Долгое эхо - страница 11



На моем лице промелькнула едва заметная улыбка, а внутри будто бы на струнах заиграла доля восхищения, ведь как же лаконично всегда выражался Дава. Но в следующее мгновение я вновь сникла, когда осознала весомость того чувства, что однажды непредвиденно меня коснулось.

– А теперь для меня любовь является проявлением слабости, – бесстрастно ответила я, плюхаясь на ближайший кожаный диван.

– Нужно время. Раны быстро не заживают.

Я неопределённо пожала плечами. В самой глубине моего сердца, где казалось, была лишь кромешная тьма, все же затаилось одно несказанное желание: утонуть в самозабвении, насладиться ощущением, когда выдыхаемый из легких воздух приносит облегчение, а не катастрофическую тревогу. Но я отгоняла это желание, словно назойливую муху, и не существовало больше ни капли уверенности в том, что однажды меня настигнет такого рода счастье.

Являлась ли все таки любовь проявлением слабости на самом деле или же это выдумка разбитого человека? На подобные вопросы разум давал навязчивый ответ, воспроизводя в памяти моменты моей былой уязвимости, когда дорогой человек становился оружием против самой себя, безжалостно исторгающим пули в самое сердце.

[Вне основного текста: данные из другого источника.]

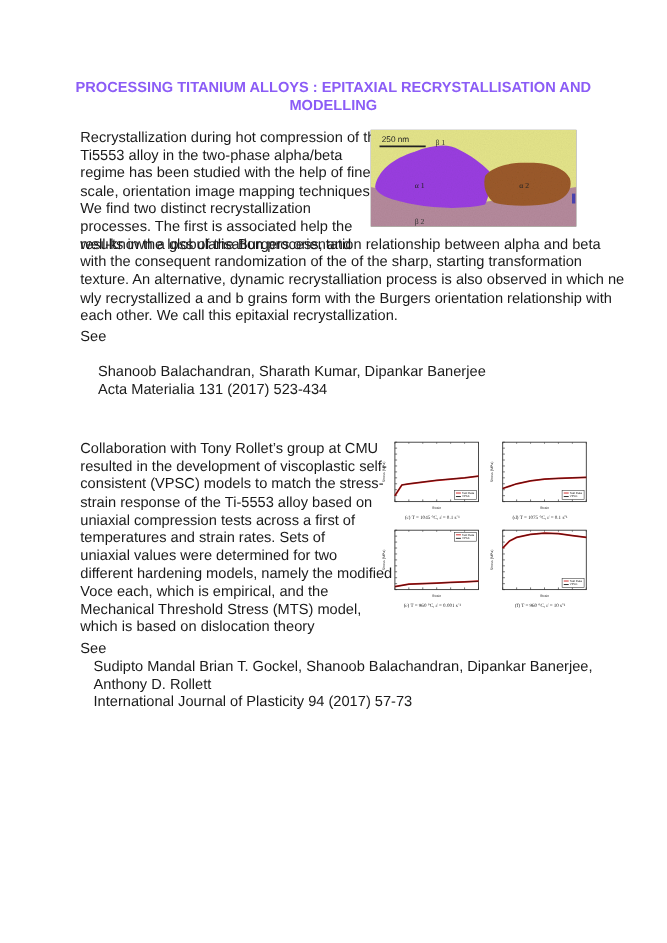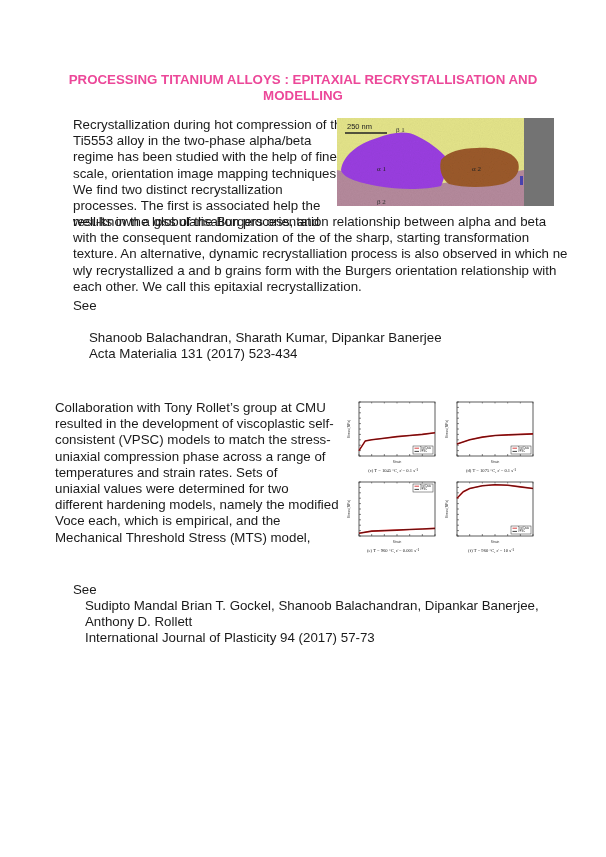--- a/index.html
+++ b/index.html
@@ -10,7 +10,7 @@
   .title {
     position: absolute; left: 60px; top: 72px; width: 486px;
     text-align: center; font-weight: bold; font-size: 13.3px; line-height: 16px;
-    color: #ec4899;
+    color: #8b5cf6;
   }
   .para {
     position: absolute; font-size: 13.3px; line-height: 16.2px; color: #1a1a1a;

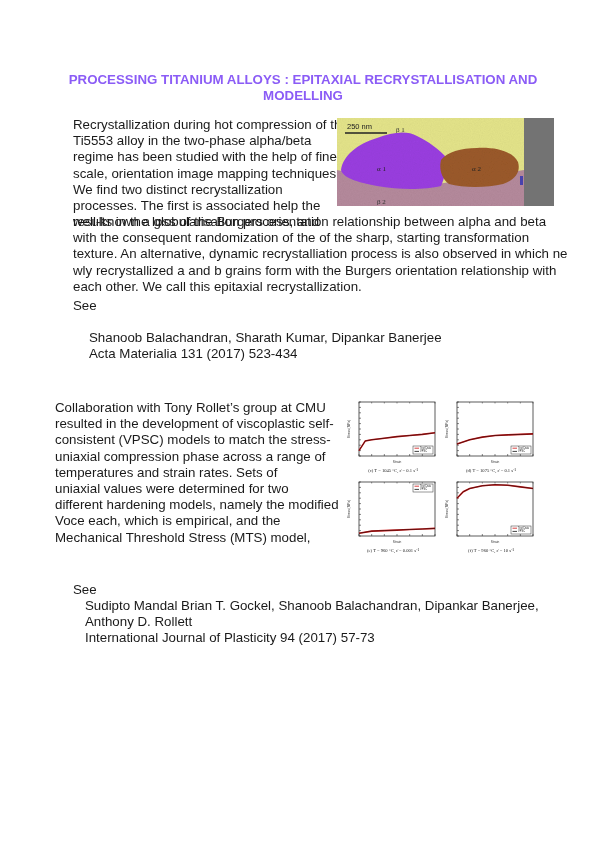--- a/index.html
+++ b/index.html
@@ -27,7 +27,7 @@
 
   
   .micro {
-    position: absolute; left: 337px; top: 118px; width: 217px; height: 88px;
+    position: absolute; left: 337px; top: 118px; width: 187px; height: 88px;
     overflow: hidden; background: #737373;
   }
   .micro svg { display: block; }

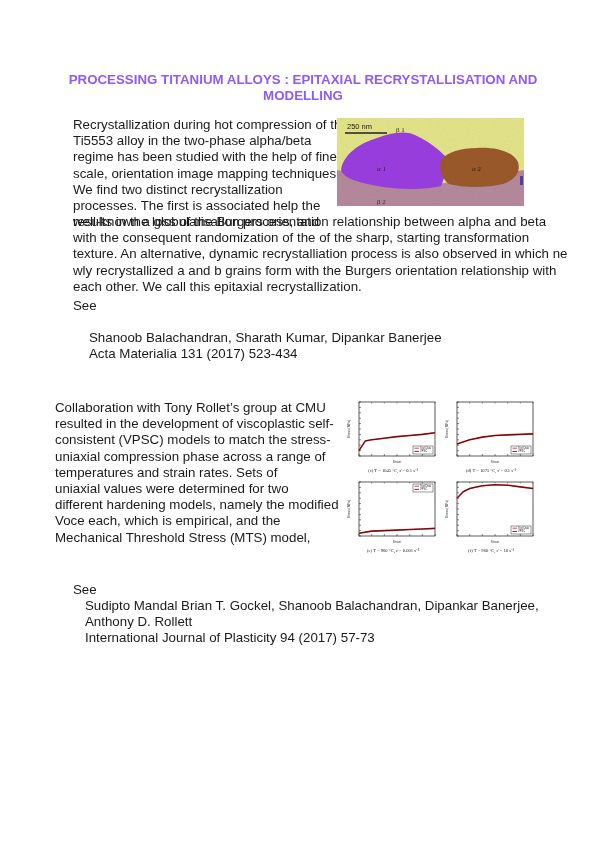--- a/index.html
+++ b/index.html
@@ -20,7 +20,7 @@
   .p1-bottom { left: 73px; top: 214px; width: 470px; }
   .see1 { left: 73px; top: 298px; }
   .ref1 { left: 89px; top: 330px; width: 470px; }
-  .p2 { left: 55px; top: 400px; width: 272px; }
+  .p2 { left: 73px; top: 400px; width: 272px; }
   .see2 { left: 73px; top: 582px; }
   .ref2 { left: 73px; top: 598px; width: 470px; margin-left: 12px; }
   .line { display: block; white-space: nowrap; }

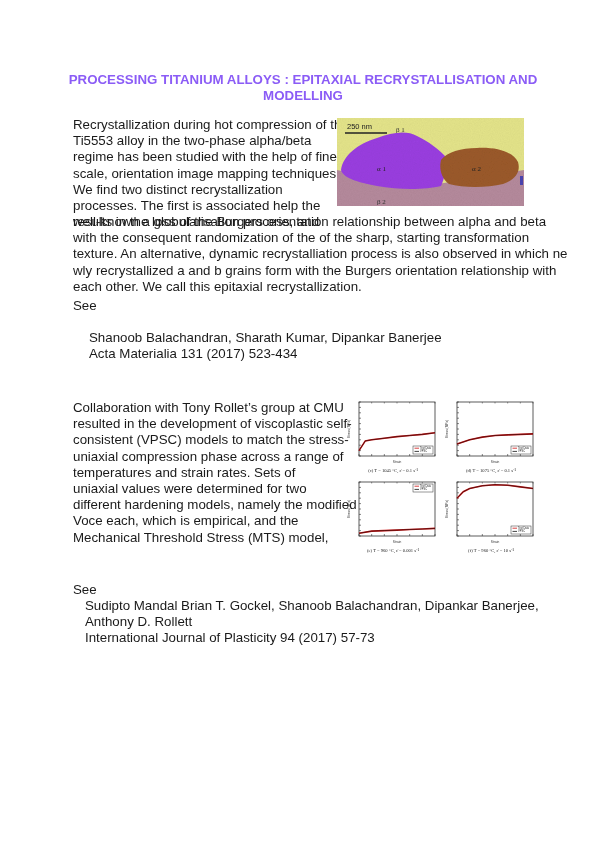--- a/index.html
+++ b/index.html
@@ -113,6 +113,7 @@
   <span class="line">Collaboration with Tony Rollet’s group at CMU</span>
   <span class="line">resulted in the development of viscoplastic self-</span>
   <span class="line">consistent (VPSC) models to match the stress-</span>
+  <span class="line">strain response of the Ti-5553 alloy based on</span>
   <span class="line">uniaxial compression phase across a range of</span>
   <span class="line">temperatures and strain rates. Sets of</span>
   <span class="line">uniaxial values were determined for two</span>

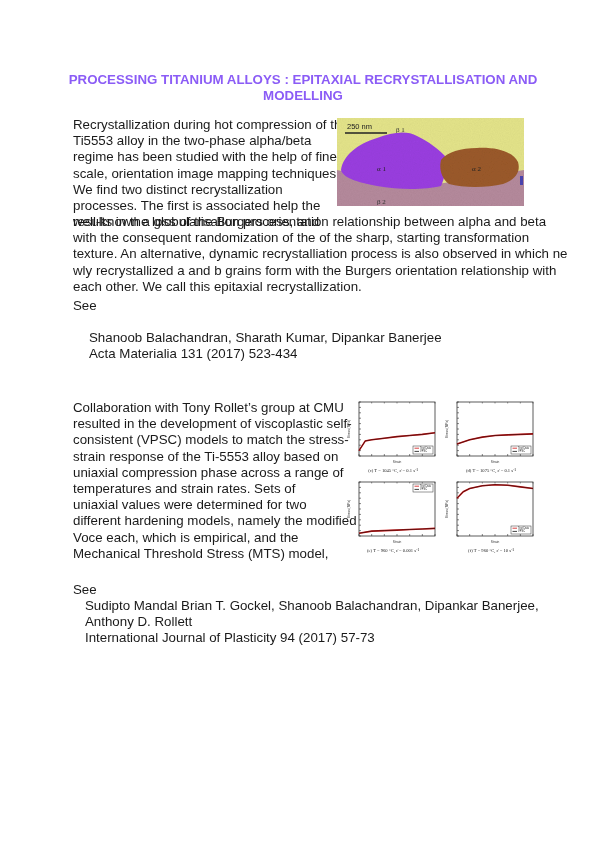--- a/index.html
+++ b/index.html
@@ -114,7 +114,7 @@
   <span class="line">resulted in the development of viscoplastic self-</span>
   <span class="line">consistent (VPSC) models to match the stress-</span>
   <span class="line">strain response of the Ti-5553 alloy based on</span>
-  <span class="line">uniaxial compression phase across a range of</span>
+  <span class="line">uniaxial compression tests across a first of</span>
   <span class="line">temperatures and strain rates. Sets of</span>
   <span class="line">uniaxial values were determined for two</span>
   <span class="line">different hardening models, namely the modified</span>

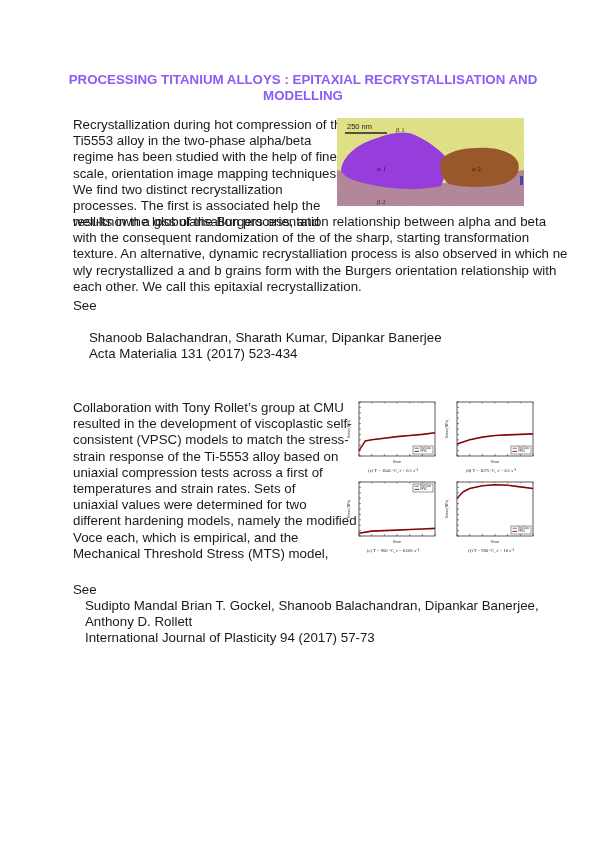--- a/index.html
+++ b/index.html
@@ -120,6 +120,7 @@
   <span class="line">different hardening models, namely the modified</span>
   <span class="line">Voce each, which is empirical, and the</span>
   <span class="line">Mechanical Threshold Stress (MTS) model,</span>
+  <span class="line">which is based on dislocation theory</span>
 </p>
 
 <div class="plots">

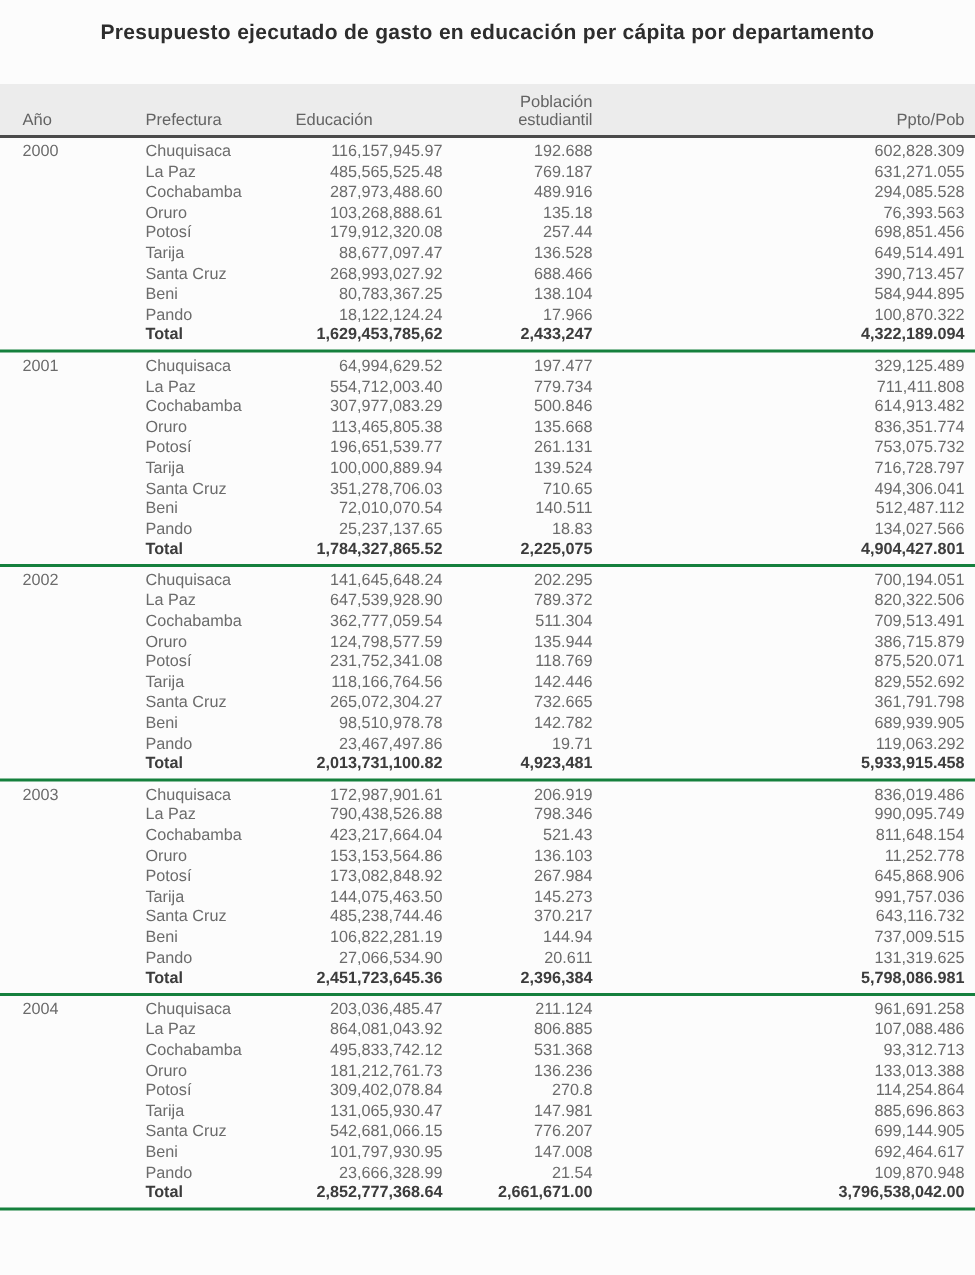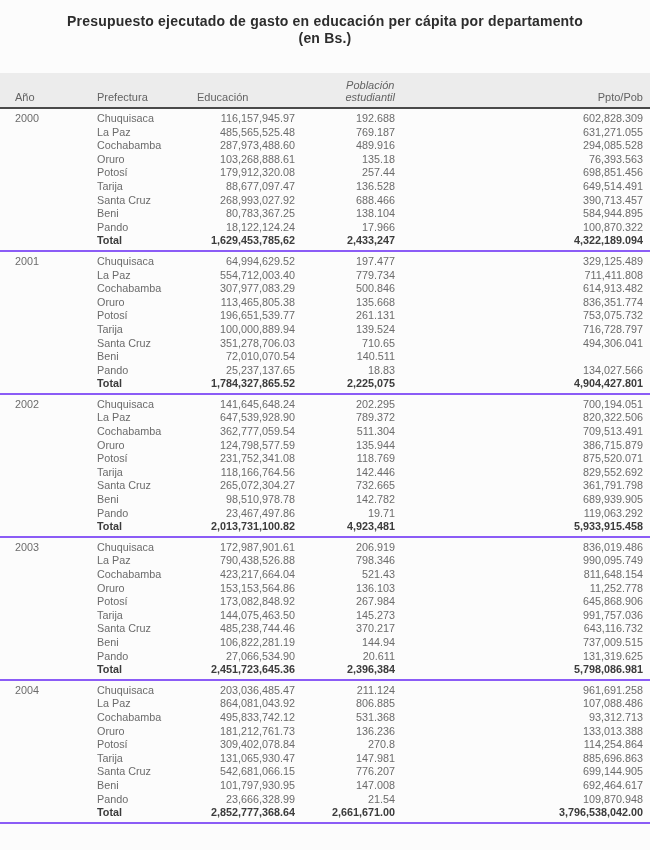--- a/index.html
+++ b/index.html
@@ -58,7 +58,6 @@
 
   <div class="title-block">
     <div class="title-line1">Presupuesto ejecutado de gasto en educación per cápita por departamento</div>
-    <div class="title-line2">(en Bs.)</div>
   </div>
 
   <div class="grid-row header-row" style="background: rgb(236, 236, 236);">

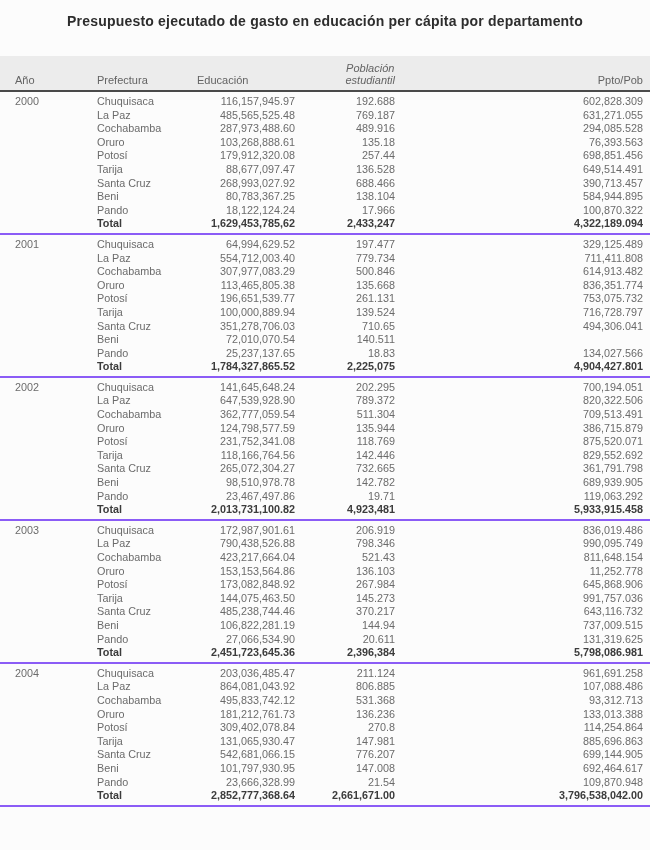--- a/index.html
+++ b/index.html
@@ -39,7 +39,7 @@
   }
   .h-edu { text-align:left; padding-right:12px; }
   .h-pop { text-align:right; line-height:11.5px; }
-  .h-pop .pop-inner { display:inline-block; text-align:center;font-style:italic; }
+  .h-pop .pop-inner { display:inline-block; text-align:right; }
   .h-ratio { text-align:right; }
 
   .section {

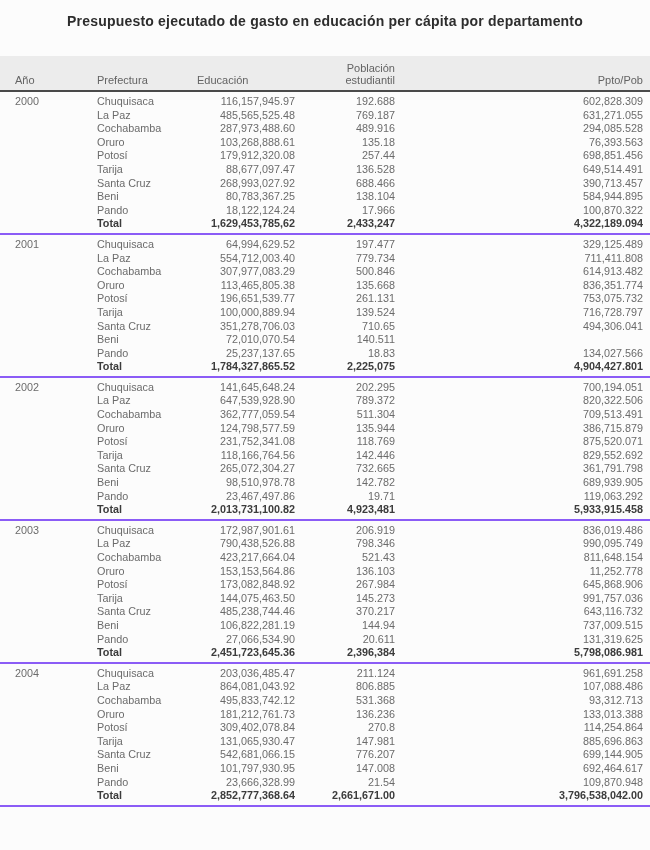--- a/index.html
+++ b/index.html
@@ -43,7 +43,7 @@
   .h-ratio { text-align:right; }
 
   .section {
-    border-bottom:2px solid #8b5cf6;
+    border-bottom:2px solid #15803d;
     padding-top:3px; padding-bottom:2px;
   }
   .data-row { font-size:10.8px; line-height:13.6px; }

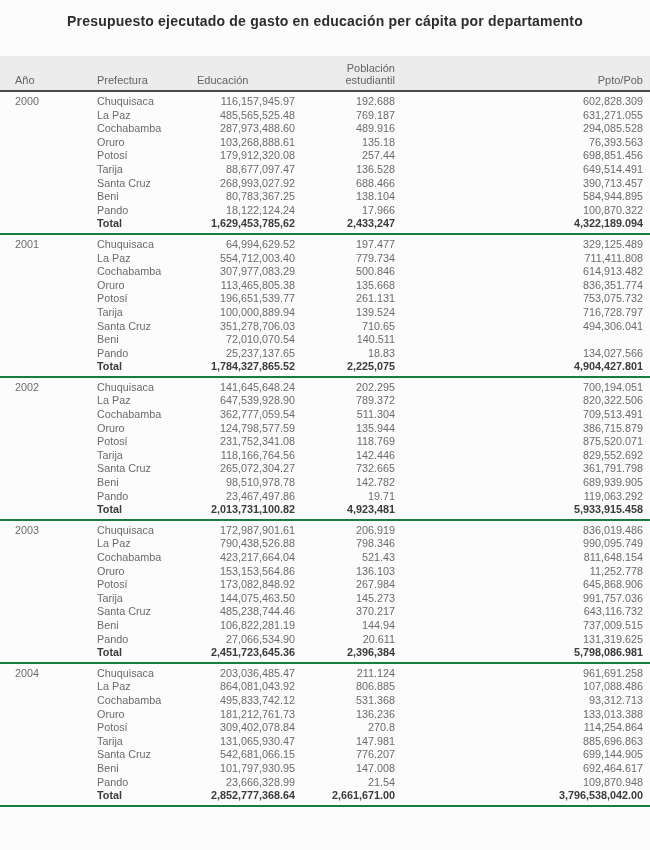--- a/index.html
+++ b/index.html
@@ -199,6 +199,7 @@
           <div class="cell-pref">Beni</div>
           <div class="cell-edu">72,010,070.54</div>
           <div class="cell-pop">140.511</div>
+          <div class="cell-ratio">512,487.112</div>
         </div>
         <div class="grid-row data-row">
           <div class="cell-year"></div>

Откидывая докучливые мысли прочь, я изучающе обвела глазами Даву, все ещё внутренне дивясь загадочности его души. И что-то притягивало меня к нему, словно оказался он недостающим пазлом в общую картину, но страшась этого неотступного ощущения, больше всего поддавалась я недоверию, пусть даже и неоправданному. Удивлял, манил его пылкий интерес ко мне, а одновременно с этим заставлял сторожиться, как затаившаяся в кустах остролиста мышка.

– Я очень удивлена, что рискнула поделиться с тобой не самыми приятными моментами своей жизни, – неожиданно выпалила я, решившись вслух озвучить вереницу своих мыслей.

– Знаешь, во многом я не смог открыться даже своим близким, но тебе почему-то доверился, – обронил Дава, а мои рёбра защекотало от лёгкого смущения.

Не могла я теперь бесстрастно истоптать его душу, раз он столь уверен в моей добросовестности, но и подпустить ближе безмерно боялась, дабы не изранить и его, и саму себя.

– Не могу сказать, что тоже доверилась, – честно ответила я, внимательно посмотрев на Даву, опасаясь уловить хотя бы единственную капельку обиды в его глазах. Но его лицо оставалось невозмутимым. – У меня огромные проблемы с доверием к людям. Взялась за дурную привычку искать в каждом человеке коварство, чтобы во время выпустить из под спины иголки, прямо как лесной ёж.

– Ты словно вечность находишься в оборонительной позиции, но разве сейчас есть от чего защищаться? – спросил он, но я непреклонно сочла этот вопрос за риторический.

Повисла тишина, мои мысли вновь превратились в цепкую паутину. И не озвучила я своей опаски ко лжи и корыстным людям, не огласила тщетных попыток сохранить себя от лихорадки, приносимой теми, к кому однажды неравнодушно лежала моя душа. И тревога, столь трепетная, что порой мое сердце стучало быстрее пойманной птицы, воссоздавало негативные голоса в голове, но я знала, что это горькое восприятие своего болезненного прошлого.

– Создай свое маленькое окружение и не подпускай к себе лишних, – таков закон моей жизни. Когда от меня уходили люди, я сожалел лишь некоторые дни, но не более, так что моё сердце практически непоколебимо. Я научился забывать, будто ничего и не было, захватывая с собой лишь багаж опыта, – неожиданно заговорил Дава, да так хладнокровно, что я едва удержалась, чтобы не отпрянуть.